La fotografia tra Heidegger e Turing


“[...]l’arte contemporanea non si riproduce, si racconta.”
N. Heinich

“Io non dipingo quello che vedo ma quello che penso”
P. Picassso

      Il grande filosofo tedesco Martin Heidegger sosteneva che la tecnologia ha un impatto profondo sulla condizione umana. Questa si impossessa dell’orizzonte umano, rendendolo non del tutto libero ma vincolato dalla sua concretezza. In altre parole, è la tecnologia che condiziona l’uomo, influenzando il suo destino. Heidegger la definiva una “pro-vocazione”, perché anticipava e determinava il percorso che l’uomo doveva seguire. Questa visione critica della tecnologia evidenzia il suo ruolo nella nostra esistenza e quale esempio migliore possiamo trovare se non le trasformazioni che abbiamo vissuto nell’ambito della fotografia negli ultimi decenni? Tali innovazioni sono state così rapide e numerose da non lasciarci il tempo di assimilare profondamente il rapporto con gli strumenti usati nella creazione e modifica delle nostre immagini. Questa è stata almeno la mia personale esperienza sul campo, sempre attratta da ogni forma di innovazione e progresso. Ma con le immagini create dall'intelligenza artificiale la situazione potrebbe subire, in un certo senso, un punto di svolta: se ci sforziamo di interagire senza essere “manipolati” dall’algoritmo e senza ricorrere a soluzioni pasticciate nella vana ricerca di una propria autorialità, ci ritroviamo tra le mani una sorta di generatore di paradigmi visivi, una sorta di Macchina Fotografica Universale (MFU).
      Vorrei adesso proporre una curiosa analogia tra la neonata MFU e la più conosciuta MTU ovvero la Macchina di Turing Universale. Alan Turing, uno dei pionieri della teoria della computazione, ha ideato un modello astratto di un computer che può manipolare i dati contenuti su un nastro di lunghezza illimitata, seguendo un insieme di regole ben definite. Questa macchina è in grado di eseguire qualsiasi algoritmo, cioè una sequenza finita di passi per risolvere un problema.
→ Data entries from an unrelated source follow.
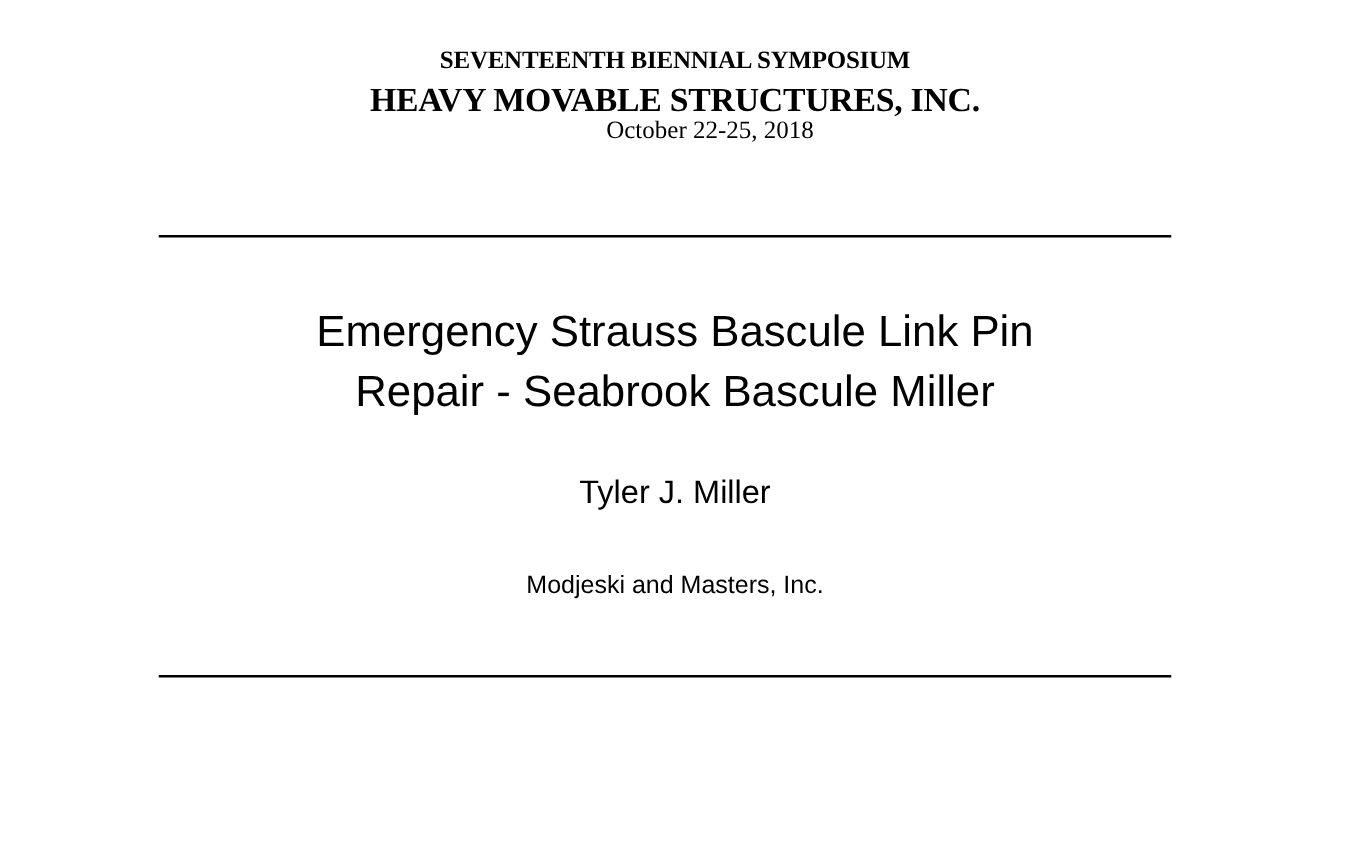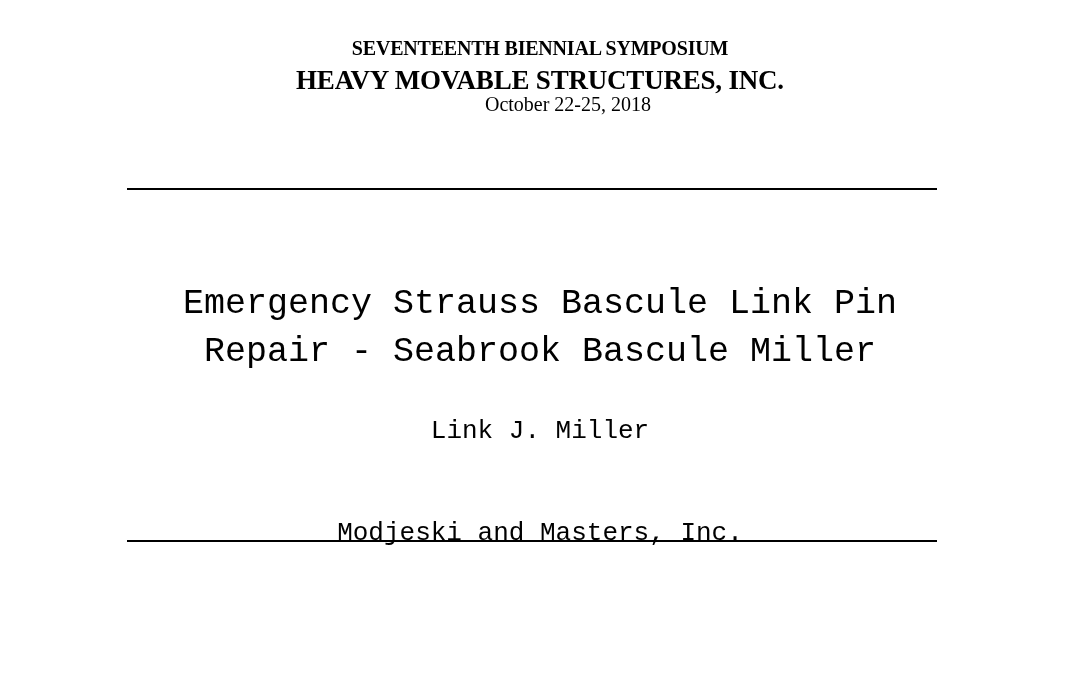--- a/index.html
+++ b/index.html
@@ -16,22 +16,21 @@
     }
     .serif-bold {
       font-family: "Liberation Serif", "DejaVu Serif", serif;
       font-weight: bold;
     }
     .serif {
       font-family: Liberation Serif, serif;
       padding-left: 28px;
     }
     .sans {
-      font-family: Liberation Mono, monospace;
-      margin-top: 38px;
+      font-family: Liberation Sans, sans-serif;
     }
     .line {
       position: absolute;
       left: 0;
       width: 1080px;
       text-align: center;
       white-space: nowrap;
     }
     #org-name {
       top: 16px;
@@ -69,35 +68,35 @@
       top: 292px;
       font-size: 35px;
       line-height: 44px;
     }
     #author-name {
       top: 377px;
       font-size: 26px;
       line-height: 32px;
     }
     #author-affiliation {
-      top: 479px;
-      font-size: 26px;
+      top: 452px;
+      font-size: 20px;
       line-height: 32px;
     }
   </style>
 </head>
 <body>
 
 <div>
   <div id="org-name" class="line serif-bold">HEAVY MOVABLE STRUCTURES, INC.</div>
   <div id="symposium-name" class="line serif-bold">SEVENTEENTH BIENNIAL SYMPOSIUM</div>
   <div id="event-dates" class="line serif">October 22-25, 2018</div>
 
   <div id="rule-top" class="rule"></div>
 
   <div id="paper-title-1" class="line sans">Emergency Strauss Bascule Link Pin</div>
   <div id="paper-title-2" class="line sans">Repair - Seabrook Bascule Miller</div>
 
-  <div id="author-name" class="line sans">Link J. Miller</div>
+  <div id="author-name" class="line sans">Tyler J. Miller</div>
   <div id="author-affiliation" class="line sans">Modjeski and Masters, Inc.</div>
 
   <div id="rule-bottom" class="rule"></div>
 </div>
 
 </body></html>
La macchina di Turing è un potente strumento teorico per studiare la calcolabilità e la complessità degli algoritmi, in quanto permette di capire quali sono i limiti del calcolo meccanico, è anche un’importante fonte di ispirazione per la filosofia, la logica, l’intelligenza artificiale e la crittografia. La Macchina di Turing Universale, proposta nel suo fondamentale lavoro del 1936, è invece un'entità in grado di simulare le evoluzioni di qualsiasi altra macchina di Turing: è proprio questo il senso con cui potremmo considerare gli algoritmi di generazione automatica di un'immagine a partire da un testo o da uno schizzo, frutto dei nostri pensieri.
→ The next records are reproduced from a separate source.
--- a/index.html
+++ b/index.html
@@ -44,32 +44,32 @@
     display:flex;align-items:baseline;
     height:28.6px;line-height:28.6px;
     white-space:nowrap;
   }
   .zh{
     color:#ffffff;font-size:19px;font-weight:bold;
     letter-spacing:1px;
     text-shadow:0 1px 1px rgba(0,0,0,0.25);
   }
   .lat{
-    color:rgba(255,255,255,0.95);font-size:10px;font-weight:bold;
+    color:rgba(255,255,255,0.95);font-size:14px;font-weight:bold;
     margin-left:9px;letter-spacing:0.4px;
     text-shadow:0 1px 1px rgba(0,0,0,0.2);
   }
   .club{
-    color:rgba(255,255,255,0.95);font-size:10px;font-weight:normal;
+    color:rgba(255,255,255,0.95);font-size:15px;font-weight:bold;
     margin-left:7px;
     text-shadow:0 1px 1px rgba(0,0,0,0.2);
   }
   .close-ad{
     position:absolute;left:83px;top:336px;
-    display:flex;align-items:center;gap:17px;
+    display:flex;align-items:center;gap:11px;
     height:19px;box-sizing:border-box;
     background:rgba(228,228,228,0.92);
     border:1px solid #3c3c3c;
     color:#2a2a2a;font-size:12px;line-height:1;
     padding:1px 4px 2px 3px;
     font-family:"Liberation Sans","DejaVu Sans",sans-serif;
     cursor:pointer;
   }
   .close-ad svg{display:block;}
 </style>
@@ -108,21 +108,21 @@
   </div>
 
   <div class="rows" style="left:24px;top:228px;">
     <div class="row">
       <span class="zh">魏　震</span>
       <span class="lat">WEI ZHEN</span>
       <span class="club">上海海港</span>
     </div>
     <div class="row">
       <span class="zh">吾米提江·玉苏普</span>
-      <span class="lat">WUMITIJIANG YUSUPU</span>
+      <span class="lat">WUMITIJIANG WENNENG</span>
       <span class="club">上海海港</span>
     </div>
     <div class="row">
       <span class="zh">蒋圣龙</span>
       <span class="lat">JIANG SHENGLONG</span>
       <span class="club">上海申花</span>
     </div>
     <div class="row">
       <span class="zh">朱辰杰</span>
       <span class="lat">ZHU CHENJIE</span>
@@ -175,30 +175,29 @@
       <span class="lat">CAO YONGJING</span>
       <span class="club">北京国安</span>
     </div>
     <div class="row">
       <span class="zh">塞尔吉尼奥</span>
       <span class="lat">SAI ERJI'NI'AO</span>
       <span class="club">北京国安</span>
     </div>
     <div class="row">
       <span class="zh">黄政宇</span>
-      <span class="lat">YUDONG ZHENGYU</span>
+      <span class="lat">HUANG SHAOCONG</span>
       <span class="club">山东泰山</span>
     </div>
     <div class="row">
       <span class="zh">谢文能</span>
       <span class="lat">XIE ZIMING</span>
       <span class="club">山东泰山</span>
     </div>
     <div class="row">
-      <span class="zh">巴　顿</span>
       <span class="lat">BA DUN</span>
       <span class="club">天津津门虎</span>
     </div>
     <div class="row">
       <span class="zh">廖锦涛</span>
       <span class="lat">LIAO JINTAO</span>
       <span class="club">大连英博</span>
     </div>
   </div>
      Tornando alla precedente identità tra Macchina di Turing Universale e Macchina Fotografica Universale ecco che la nostra MFU oltre a creare foto può anche simulare dei veri e propri paradigmi tecnologici. Questa caratteristica può essere intesa come la necessità di allentare la stretta dalle catene della tecnologia durante l'intero processo creativo, in modo da renderle meno determinanti rispetto al (recente) passato. Abbiamo altresì la possibilità di concentrarci maggiormente sulla nostra “vocazione”, limitando gli effetti della “pro-vocazione” di Heideggeriana memoria.
      A questo scopo desidero, in chiusura, commentare brevemente la foto che accompagna l'inizio di questo post: rappresenta la mia mano sormontata da una lente scheggiata del mio vetusto ingranditore fotografico Durst. La mano è la nostra volontà di continuare ad essere autori indiscussi del processo creativo, anche se schiacciata dal peso di una tecnologia “incrinata” dal suo stesso eccessivo sviluppo. Personalmente credo che continuerò a preferire l'uso della carta e delle mani per tracciare i segni dei miei pensieri sul mondo.